EXERCISE PROMPT -> Take the data below and extract the lines from the one with "- Created with" to the one with "- + You also", inclusive, exactly as written.

DATA PROVIDED ->
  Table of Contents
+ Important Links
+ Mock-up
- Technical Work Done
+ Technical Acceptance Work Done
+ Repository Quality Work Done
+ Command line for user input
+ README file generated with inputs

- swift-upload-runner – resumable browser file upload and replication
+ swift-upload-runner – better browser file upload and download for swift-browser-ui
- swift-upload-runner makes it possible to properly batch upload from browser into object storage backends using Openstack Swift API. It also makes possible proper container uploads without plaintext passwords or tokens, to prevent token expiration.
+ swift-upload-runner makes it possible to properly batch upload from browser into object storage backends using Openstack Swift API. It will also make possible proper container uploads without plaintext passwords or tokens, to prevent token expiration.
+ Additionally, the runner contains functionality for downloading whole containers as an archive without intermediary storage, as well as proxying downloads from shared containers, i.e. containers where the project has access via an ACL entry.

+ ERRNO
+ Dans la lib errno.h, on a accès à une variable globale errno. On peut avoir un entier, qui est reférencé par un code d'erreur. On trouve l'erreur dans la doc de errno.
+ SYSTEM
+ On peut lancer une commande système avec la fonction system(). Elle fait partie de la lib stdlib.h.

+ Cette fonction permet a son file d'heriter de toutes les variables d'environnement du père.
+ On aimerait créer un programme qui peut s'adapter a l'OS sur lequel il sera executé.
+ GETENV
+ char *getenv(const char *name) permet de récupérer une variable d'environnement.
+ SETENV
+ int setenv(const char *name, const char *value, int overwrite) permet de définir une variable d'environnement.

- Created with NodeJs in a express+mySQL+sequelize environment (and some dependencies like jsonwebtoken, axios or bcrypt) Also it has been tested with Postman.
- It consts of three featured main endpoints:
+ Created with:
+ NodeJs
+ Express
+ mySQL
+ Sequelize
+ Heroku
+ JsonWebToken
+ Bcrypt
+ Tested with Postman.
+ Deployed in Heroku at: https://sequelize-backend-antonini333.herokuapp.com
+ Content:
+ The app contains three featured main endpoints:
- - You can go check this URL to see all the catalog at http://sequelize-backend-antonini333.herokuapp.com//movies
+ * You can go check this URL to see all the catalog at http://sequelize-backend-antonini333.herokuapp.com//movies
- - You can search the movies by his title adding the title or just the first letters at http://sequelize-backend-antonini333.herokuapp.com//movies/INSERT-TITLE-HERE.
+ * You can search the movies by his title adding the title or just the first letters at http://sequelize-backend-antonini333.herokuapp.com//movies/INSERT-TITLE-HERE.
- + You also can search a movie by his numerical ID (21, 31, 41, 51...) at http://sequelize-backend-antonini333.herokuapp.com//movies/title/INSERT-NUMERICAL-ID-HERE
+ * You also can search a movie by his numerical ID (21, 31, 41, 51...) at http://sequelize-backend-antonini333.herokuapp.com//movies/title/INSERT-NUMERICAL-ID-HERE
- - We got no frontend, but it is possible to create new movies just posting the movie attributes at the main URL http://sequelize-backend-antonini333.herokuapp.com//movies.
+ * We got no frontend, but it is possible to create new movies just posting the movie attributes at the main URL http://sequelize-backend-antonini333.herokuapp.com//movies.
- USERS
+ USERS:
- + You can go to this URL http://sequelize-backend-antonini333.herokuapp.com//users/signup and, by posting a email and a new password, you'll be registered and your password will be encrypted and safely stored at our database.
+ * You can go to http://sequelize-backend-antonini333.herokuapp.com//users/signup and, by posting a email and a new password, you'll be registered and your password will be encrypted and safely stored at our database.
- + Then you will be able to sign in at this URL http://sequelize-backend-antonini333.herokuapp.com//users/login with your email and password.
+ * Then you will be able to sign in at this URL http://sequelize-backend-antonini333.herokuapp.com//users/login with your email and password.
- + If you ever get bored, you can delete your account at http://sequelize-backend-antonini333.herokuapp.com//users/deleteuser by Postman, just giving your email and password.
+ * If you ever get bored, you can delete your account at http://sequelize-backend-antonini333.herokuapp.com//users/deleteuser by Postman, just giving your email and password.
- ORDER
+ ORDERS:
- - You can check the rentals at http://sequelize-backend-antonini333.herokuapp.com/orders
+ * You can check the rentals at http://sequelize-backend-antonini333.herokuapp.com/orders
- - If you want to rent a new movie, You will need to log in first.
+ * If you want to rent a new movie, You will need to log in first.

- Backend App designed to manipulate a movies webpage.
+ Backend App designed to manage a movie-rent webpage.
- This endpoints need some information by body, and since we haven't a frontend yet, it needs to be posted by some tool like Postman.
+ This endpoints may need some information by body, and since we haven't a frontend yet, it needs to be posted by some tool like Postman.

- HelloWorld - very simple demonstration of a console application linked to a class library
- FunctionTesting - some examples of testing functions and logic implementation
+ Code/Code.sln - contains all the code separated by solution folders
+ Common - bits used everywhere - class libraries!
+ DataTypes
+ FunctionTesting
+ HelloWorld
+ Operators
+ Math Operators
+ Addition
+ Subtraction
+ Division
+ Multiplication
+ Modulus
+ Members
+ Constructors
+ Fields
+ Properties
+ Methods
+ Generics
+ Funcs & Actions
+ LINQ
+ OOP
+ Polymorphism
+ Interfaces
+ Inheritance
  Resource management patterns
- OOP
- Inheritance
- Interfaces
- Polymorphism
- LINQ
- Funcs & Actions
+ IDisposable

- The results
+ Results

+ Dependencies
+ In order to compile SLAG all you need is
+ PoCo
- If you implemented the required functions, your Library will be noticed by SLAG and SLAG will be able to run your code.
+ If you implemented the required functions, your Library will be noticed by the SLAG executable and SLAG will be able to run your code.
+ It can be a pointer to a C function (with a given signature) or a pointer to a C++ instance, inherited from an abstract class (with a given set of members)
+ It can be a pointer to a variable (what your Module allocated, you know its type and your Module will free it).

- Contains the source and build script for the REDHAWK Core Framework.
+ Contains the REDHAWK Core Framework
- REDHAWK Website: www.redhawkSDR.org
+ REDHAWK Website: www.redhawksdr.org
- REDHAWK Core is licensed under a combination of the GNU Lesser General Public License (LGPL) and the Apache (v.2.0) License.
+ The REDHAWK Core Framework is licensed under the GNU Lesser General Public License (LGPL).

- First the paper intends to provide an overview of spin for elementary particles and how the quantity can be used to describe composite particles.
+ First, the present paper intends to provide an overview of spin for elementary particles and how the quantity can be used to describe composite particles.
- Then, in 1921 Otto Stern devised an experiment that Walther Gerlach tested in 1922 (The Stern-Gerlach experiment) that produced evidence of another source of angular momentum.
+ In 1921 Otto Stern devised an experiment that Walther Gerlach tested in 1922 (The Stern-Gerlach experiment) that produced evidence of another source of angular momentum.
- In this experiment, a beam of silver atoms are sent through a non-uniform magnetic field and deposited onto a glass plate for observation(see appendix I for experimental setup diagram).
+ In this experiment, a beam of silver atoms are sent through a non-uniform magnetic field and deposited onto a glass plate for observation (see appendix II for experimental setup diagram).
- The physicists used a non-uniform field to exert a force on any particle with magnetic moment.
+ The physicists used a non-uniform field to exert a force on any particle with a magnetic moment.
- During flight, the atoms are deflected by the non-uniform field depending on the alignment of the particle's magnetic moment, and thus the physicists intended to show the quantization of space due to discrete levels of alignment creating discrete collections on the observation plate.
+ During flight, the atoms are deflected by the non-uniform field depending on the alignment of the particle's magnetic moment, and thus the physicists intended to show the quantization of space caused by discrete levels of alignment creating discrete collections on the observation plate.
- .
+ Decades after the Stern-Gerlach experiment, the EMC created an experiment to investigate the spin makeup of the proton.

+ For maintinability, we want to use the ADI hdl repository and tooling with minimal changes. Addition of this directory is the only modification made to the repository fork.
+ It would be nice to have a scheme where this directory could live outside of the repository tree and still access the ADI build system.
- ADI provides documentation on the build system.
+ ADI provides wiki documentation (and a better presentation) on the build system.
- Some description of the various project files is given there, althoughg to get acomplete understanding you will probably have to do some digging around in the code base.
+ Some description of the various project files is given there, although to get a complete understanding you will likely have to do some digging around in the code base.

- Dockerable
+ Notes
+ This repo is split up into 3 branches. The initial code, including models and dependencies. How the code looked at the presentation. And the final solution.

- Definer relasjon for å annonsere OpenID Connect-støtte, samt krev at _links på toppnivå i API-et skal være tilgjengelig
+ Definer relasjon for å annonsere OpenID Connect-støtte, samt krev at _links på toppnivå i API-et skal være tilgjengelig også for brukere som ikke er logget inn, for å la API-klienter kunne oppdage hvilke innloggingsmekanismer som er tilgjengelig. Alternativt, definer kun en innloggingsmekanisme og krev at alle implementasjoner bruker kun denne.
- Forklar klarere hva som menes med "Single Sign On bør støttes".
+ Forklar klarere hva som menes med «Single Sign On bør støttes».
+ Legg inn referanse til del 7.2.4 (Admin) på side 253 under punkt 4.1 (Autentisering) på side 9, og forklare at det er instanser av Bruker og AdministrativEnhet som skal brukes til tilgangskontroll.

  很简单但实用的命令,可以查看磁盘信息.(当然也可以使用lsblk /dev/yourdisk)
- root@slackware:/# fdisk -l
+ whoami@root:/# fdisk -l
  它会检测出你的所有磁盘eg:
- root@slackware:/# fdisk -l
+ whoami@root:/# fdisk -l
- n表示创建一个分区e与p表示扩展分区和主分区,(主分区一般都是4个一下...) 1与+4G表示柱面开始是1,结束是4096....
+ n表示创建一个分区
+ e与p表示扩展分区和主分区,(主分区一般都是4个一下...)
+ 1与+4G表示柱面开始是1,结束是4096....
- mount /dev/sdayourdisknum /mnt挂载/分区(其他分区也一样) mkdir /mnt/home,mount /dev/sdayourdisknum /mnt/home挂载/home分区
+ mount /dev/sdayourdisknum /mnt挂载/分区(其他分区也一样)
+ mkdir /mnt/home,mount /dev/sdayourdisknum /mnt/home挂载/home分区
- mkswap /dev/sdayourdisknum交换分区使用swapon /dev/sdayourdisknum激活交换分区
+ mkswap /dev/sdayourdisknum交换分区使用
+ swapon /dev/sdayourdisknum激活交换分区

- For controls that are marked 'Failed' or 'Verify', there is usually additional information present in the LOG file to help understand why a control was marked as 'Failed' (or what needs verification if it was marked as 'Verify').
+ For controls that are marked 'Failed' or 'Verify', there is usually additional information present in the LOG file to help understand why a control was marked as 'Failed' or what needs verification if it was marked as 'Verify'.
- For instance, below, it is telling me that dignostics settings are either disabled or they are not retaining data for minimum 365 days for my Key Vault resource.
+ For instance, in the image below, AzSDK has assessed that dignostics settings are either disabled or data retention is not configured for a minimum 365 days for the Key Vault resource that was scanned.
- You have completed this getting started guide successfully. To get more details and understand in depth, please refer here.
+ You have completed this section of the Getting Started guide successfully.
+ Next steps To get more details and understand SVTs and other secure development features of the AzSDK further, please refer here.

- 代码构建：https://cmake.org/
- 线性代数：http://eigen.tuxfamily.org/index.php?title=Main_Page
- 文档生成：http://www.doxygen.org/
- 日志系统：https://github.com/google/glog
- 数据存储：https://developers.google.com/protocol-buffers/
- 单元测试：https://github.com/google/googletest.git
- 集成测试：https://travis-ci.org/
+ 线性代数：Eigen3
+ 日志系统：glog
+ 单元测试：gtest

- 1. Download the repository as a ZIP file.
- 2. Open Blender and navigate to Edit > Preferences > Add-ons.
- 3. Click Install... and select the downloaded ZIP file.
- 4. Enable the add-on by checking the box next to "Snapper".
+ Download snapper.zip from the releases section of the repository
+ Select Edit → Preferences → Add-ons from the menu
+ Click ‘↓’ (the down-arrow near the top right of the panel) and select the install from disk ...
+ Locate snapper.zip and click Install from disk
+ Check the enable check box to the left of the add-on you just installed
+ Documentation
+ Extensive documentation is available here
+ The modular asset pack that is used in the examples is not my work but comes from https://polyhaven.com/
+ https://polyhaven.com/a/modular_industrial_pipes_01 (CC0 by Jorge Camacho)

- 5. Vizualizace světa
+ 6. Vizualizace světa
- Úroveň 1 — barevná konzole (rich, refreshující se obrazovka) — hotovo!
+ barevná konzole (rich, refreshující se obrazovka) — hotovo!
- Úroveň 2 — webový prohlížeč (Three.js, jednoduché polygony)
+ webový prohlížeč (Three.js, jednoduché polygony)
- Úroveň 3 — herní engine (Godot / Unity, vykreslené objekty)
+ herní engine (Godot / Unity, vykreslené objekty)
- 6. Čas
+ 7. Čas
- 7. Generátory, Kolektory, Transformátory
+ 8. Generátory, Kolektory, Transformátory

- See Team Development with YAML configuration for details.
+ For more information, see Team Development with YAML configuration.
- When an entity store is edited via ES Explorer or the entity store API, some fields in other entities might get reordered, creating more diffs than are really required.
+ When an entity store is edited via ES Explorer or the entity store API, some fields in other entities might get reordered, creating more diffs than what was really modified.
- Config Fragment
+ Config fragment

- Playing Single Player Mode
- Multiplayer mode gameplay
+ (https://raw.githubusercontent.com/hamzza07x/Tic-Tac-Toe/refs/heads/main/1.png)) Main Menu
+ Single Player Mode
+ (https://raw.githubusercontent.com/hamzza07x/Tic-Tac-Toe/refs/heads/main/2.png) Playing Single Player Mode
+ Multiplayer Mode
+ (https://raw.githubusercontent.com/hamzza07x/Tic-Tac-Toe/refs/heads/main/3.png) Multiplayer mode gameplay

ANSWER TO THE EXERCISE ->
- Created with NodeJs in a express+mySQL+sequelize environment (and some dependencies like jsonwebtoken, axios or bcrypt) Also it has been tested with Postman.
- It consts of three featured main endpoints:
+ Created with:
+ NodeJs
+ Express
+ mySQL
+ Sequelize
+ Heroku
+ JsonWebToken
+ Bcrypt
+ Tested with Postman.
+ Deployed in Heroku at: https://sequelize-backend-antonini333.herokuapp.com
+ Content:
+ The app contains three featured main endpoints:
- - You can go check this URL to see all the catalog at http://sequelize-backend-antonini333.herokuapp.com//movies
+ * You can go check this URL to see all the catalog at http://sequelize-backend-antonini333.herokuapp.com//movies
- - You can search the movies by his title adding the title or just the first letters at http://sequelize-backend-antonini333.herokuapp.com//movies/INSERT-TITLE-HERE.
+ * You can search the movies by his title adding the title or just the first letters at http://sequelize-backend-antonini333.herokuapp.com//movies/INSERT-TITLE-HERE.
- + You also can search a movie by his numerical ID (21, 31, 41, 51...) at http://sequelize-backend-antonini333.herokuapp.com//movies/title/INSERT-NUMERICAL-ID-HERE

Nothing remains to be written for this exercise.